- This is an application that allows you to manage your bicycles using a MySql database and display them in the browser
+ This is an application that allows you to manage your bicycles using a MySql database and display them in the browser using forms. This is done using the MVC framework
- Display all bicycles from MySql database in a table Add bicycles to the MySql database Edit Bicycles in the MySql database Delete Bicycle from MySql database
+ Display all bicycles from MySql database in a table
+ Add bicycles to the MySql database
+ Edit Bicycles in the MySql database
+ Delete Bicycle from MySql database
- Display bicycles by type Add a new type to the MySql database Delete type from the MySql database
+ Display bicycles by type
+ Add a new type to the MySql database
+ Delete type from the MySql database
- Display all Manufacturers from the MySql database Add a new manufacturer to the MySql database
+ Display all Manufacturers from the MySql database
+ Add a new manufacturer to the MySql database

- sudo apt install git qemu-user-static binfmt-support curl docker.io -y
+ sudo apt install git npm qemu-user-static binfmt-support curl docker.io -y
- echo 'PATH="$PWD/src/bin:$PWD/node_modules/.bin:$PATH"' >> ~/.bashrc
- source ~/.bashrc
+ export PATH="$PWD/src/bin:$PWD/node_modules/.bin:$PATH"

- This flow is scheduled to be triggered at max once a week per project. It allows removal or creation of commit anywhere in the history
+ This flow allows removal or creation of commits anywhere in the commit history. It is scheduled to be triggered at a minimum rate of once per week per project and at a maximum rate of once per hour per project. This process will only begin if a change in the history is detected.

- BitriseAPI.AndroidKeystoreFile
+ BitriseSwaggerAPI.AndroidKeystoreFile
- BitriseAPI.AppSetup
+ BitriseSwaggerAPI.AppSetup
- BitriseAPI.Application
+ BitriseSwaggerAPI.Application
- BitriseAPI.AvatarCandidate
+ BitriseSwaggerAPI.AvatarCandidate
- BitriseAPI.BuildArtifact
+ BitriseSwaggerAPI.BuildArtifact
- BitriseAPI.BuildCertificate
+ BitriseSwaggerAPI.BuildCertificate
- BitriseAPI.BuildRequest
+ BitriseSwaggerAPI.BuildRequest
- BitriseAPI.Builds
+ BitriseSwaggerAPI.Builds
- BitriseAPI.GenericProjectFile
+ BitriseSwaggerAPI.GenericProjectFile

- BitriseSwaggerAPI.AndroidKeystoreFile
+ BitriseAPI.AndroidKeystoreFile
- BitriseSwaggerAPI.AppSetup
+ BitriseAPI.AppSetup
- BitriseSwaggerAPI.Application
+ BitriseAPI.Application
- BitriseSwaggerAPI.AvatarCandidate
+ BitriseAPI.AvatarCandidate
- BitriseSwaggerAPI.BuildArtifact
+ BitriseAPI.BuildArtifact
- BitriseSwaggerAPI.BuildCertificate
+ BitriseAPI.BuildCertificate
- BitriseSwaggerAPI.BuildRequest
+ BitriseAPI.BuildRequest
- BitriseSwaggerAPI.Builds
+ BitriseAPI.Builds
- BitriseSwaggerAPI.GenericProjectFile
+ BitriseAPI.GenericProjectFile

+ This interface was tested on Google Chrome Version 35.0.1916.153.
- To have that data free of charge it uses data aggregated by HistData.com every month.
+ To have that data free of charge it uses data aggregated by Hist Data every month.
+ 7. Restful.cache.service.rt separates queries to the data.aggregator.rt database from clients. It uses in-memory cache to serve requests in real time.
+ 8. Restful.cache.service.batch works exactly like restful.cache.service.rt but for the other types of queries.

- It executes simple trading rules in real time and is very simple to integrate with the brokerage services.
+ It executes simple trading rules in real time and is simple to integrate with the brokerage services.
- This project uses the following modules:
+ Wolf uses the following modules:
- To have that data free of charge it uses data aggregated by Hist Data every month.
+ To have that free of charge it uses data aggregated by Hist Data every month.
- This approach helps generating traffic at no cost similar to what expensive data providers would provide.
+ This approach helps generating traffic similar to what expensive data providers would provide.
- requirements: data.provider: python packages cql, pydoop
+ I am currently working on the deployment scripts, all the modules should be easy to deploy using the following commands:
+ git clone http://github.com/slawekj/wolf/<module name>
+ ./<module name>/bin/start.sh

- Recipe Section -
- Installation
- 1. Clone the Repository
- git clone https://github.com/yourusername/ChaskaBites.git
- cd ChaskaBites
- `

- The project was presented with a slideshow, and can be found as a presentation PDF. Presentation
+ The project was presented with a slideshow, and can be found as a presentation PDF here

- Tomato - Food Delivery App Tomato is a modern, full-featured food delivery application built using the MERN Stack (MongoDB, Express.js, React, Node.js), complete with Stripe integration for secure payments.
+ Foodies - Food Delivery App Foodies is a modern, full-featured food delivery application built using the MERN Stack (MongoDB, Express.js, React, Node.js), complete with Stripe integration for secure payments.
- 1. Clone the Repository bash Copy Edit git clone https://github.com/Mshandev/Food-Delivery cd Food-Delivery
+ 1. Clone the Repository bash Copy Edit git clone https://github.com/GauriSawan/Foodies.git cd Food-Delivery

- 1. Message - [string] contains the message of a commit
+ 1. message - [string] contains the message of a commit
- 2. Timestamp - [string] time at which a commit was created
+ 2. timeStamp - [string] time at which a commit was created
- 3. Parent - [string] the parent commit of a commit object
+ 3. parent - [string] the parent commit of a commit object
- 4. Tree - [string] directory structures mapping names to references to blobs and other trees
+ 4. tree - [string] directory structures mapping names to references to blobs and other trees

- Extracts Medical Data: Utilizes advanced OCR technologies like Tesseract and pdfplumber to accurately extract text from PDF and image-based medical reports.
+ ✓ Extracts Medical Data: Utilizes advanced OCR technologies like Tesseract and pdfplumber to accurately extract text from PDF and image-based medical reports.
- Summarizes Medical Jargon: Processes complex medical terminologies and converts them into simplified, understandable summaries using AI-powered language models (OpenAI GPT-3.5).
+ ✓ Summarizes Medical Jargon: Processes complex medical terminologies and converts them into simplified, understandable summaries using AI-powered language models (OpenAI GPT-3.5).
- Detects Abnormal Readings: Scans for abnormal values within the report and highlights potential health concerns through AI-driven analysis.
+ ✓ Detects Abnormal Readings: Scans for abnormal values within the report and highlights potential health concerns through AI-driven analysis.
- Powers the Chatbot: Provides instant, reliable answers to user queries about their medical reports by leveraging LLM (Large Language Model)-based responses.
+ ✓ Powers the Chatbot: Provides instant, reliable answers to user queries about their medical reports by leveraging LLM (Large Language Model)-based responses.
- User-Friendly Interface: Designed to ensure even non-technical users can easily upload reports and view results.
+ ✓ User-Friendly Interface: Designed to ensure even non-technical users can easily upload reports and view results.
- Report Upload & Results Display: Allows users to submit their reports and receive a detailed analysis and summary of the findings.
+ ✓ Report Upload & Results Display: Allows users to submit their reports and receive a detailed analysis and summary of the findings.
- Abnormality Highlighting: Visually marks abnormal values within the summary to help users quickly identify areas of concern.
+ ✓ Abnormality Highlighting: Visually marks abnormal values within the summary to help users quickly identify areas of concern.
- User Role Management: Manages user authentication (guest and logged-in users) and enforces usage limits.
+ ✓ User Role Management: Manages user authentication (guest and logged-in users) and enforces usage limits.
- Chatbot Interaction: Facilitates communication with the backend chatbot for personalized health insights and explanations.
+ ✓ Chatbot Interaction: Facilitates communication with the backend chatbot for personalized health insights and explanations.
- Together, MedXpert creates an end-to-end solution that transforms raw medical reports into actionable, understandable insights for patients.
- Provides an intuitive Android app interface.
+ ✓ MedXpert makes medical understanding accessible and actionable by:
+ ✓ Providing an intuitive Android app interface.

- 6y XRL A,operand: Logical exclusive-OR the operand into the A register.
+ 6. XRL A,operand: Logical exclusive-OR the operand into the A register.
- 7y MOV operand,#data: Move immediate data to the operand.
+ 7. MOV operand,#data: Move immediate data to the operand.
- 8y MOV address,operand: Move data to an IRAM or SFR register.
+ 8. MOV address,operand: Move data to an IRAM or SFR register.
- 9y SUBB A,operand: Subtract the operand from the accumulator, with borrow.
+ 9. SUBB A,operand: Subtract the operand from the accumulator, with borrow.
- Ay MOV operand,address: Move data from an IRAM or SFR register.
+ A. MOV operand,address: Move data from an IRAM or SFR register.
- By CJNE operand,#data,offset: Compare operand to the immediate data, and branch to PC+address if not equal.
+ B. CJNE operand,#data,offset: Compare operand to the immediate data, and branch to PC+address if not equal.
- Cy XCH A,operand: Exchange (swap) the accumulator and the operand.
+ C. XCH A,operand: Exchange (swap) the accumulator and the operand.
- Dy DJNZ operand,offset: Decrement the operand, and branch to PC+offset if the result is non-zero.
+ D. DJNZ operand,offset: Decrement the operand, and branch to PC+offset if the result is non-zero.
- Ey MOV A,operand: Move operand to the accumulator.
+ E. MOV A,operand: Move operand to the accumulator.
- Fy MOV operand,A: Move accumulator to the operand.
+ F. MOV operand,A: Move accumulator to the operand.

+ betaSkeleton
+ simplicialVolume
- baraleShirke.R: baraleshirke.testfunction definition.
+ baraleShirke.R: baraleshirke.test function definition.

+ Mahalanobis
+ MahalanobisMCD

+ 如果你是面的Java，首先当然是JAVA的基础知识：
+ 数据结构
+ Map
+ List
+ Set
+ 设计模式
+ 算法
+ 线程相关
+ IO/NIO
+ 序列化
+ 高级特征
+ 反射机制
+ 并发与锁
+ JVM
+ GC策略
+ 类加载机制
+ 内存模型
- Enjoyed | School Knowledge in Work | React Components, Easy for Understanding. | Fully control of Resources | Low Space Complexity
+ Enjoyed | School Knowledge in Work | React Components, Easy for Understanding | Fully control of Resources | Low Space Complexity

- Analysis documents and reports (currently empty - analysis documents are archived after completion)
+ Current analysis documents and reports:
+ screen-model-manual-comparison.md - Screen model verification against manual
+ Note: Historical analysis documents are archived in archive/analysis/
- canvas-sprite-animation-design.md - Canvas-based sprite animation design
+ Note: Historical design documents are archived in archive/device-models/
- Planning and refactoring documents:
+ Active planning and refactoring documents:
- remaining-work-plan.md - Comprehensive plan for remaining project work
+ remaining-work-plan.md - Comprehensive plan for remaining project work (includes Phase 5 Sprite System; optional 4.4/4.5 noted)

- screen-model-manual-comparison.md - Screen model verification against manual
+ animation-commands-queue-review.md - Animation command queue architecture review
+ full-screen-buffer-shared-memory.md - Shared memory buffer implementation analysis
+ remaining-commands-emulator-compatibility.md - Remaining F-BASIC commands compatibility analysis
============
• EXERCISE
Take the stretch of lines above from the one containing "8. MOV address,operand: Move" through the one containing "- Analysis documents and" and repeat it exactly, adding no other line.

• TASK OUTPUT
+ 8. MOV address,operand: Move data to an IRAM or SFR register.
- 9y SUBB A,operand: Subtract the operand from the accumulator, with borrow.
+ 9. SUBB A,operand: Subtract the operand from the accumulator, with borrow.
- Ay MOV operand,address: Move data from an IRAM or SFR register.
+ A. MOV operand,address: Move data from an IRAM or SFR register.
- By CJNE operand,#data,offset: Compare operand to the immediate data, and branch to PC+address if not equal.
+ B. CJNE operand,#data,offset: Compare operand to the immediate data, and branch to PC+address if not equal.
- Cy XCH A,operand: Exchange (swap) the accumulator and the operand.
+ C. XCH A,operand: Exchange (swap) the accumulator and the operand.
- Dy DJNZ operand,offset: Decrement the operand, and branch to PC+offset if the result is non-zero.
+ D. DJNZ operand,offset: Decrement the operand, and branch to PC+offset if the result is non-zero.
- Ey MOV A,operand: Move operand to the accumulator.
+ E. MOV A,operand: Move operand to the accumulator.
- Fy MOV operand,A: Move accumulator to the operand.
+ F. MOV operand,A: Move accumulator to the operand.

+ betaSkeleton
+ simplicialVolume
- baraleShirke.R: baraleshirke.testfunction definition.
+ baraleShirke.R: baraleshirke.test function definition.

+ Mahalanobis
+ MahalanobisMCD

+ 如果你是面的Java，首先当然是JAVA的基础知识：
+ 数据结构
+ Map
+ List
+ Set
+ 设计模式
+ 算法
+ 线程相关
+ IO/NIO
+ 序列化
+ 高级特征
+ 反射机制
+ 并发与锁
+ JVM
+ GC策略
+ 类加载机制
+ 内存模型
- Enjoyed | School Knowledge in Work | React Components, Easy for Understanding. | Fully control of Resources | Low Space Complexity
+ Enjoyed | School Knowledge in Work | React Components, Easy for Understanding | Fully control of Resources | Low Space Complexity

- Analysis documents and reports (currently empty - analysis documents are archived after completion)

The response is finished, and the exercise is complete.